WORK ITEM ▸ Without the pictures, write out every entry that follows exactly.

[Difference listings]
++++

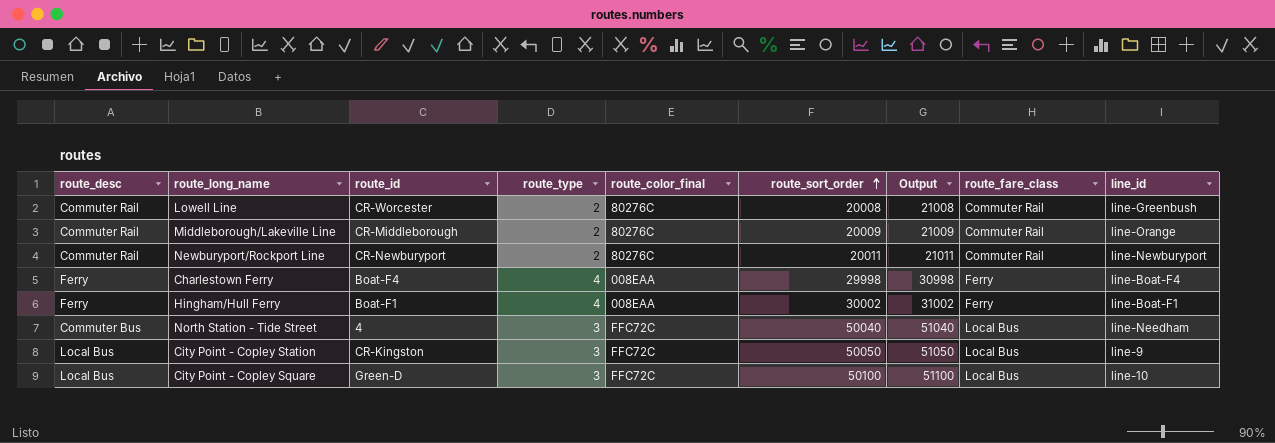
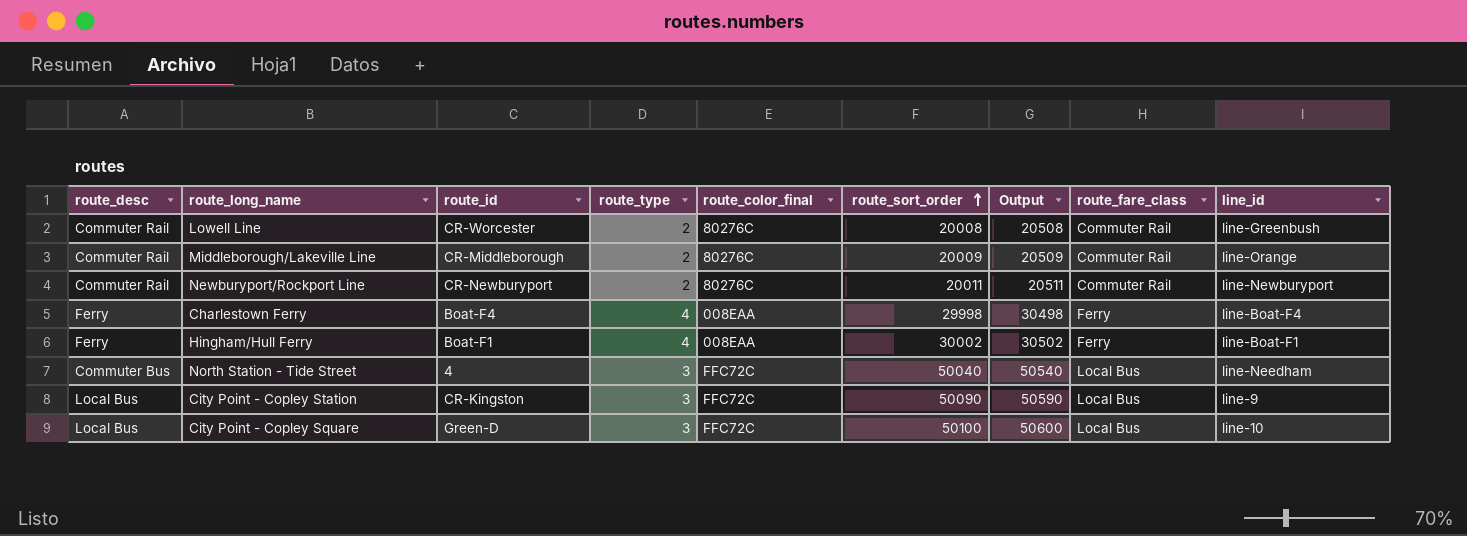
column Output | formula: [route_sort_order] + 1000 -> [route_sort_order] + 500
City Point - Copley Station | route_sort_order: 50050 -> 50090

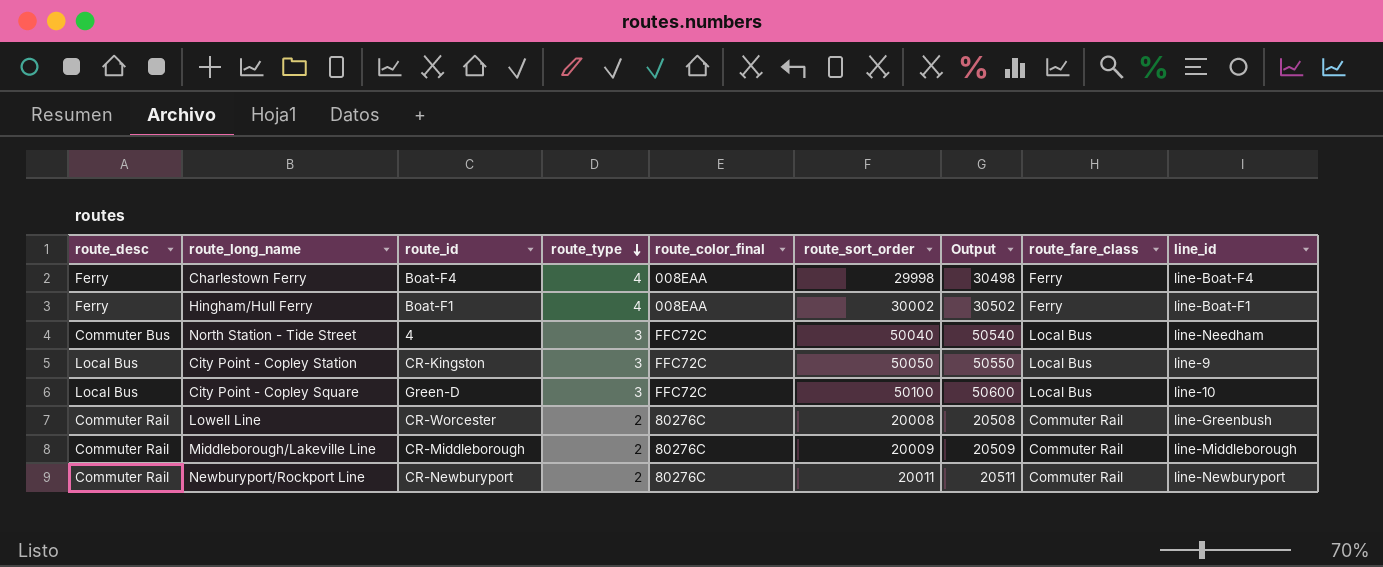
row order: route_sort_order ascending -> route_type descending
City Point - Copley Station | route_sort_order: 50090 -> 50050
City Point - Copley Station | Output: 50590 -> 50550
Middleborough/Lakeville Line | line_id: line-Orange -> line-Middleborough

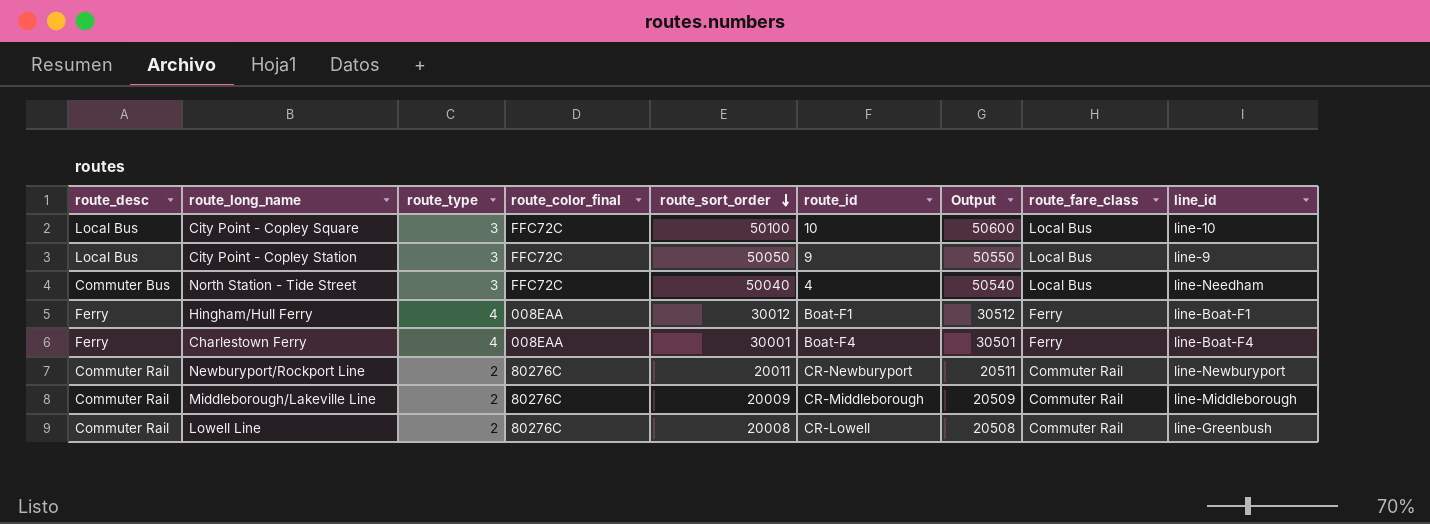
row order: route_type descending -> route_sort_order descending
column route_id | position: 3 -> 6
City Point - Copley Square | route_id: Green-D -> 10
City Point - Copley Station | route_id: CR-Kingston -> 9
Hingham/Hull Ferry | route_sort_order: 30002 -> 30012
Hingham/Hull Ferry | Output: 30502 -> 30512
Charlestown Ferry | route_sort_order: 29998 -> 30001
Charlestown Ferry | Output: 30498 -> 30501
Lowell Line | route_id: CR-Worcester -> CR-Lowell

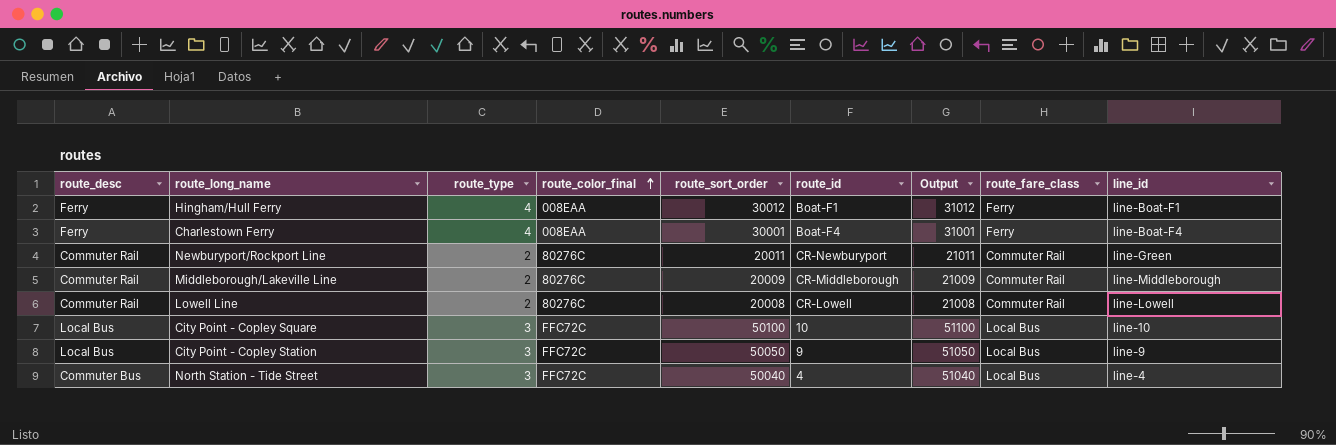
row order: route_sort_order descending -> route_color_final ascending
column Output | formula: [route_sort_order] + 500 -> [route_sort_order] + 1000
Newburyport/Rockport Line | line_id: line-Newburyport -> line-Green
Lowell Line | line_id: line-Greenbush -> line-Lowell
North Station - Tide Street | line_id: line-Needham -> line-4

++++

TASK ANSWER ▸
column Output | formula: [route_sort_order] + 1000 -> [route_sort_order] + 500
City Point - Copley Station | route_sort_order: 50050 -> 50090

row order: route_sort_order ascending -> route_type descending
City Point - Copley Station | route_sort_order: 50090 -> 50050
City Point - Copley Station | Output: 50590 -> 50550
Middleborough/Lakeville Line | line_id: line-Orange -> line-Middleborough

row order: route_type descending -> route_sort_order descending
column route_id | position: 3 -> 6
City Point - Copley Square | route_id: Green-D -> 10
City Point - Copley Station | route_id: CR-Kingston -> 9
Hingham/Hull Ferry | route_sort_order: 30002 -> 30012
Hingham/Hull Ferry | Output: 30502 -> 30512
Charlestown Ferry | route_sort_order: 29998 -> 30001
Charlestown Ferry | Output: 30498 -> 30501
Lowell Line | route_id: CR-Worcester -> CR-Lowell

row order: route_sort_order descending -> route_color_final ascending
column Output | formula: [route_sort_order] + 500 -> [route_sort_order] + 1000
Newburyport/Rockport Line | line_id: line-Newburyport -> line-Green
Lowell Line | line_id: line-Greenbush -> line-Lowell
North Station - Tide Street | line_id: line-Needham -> line-4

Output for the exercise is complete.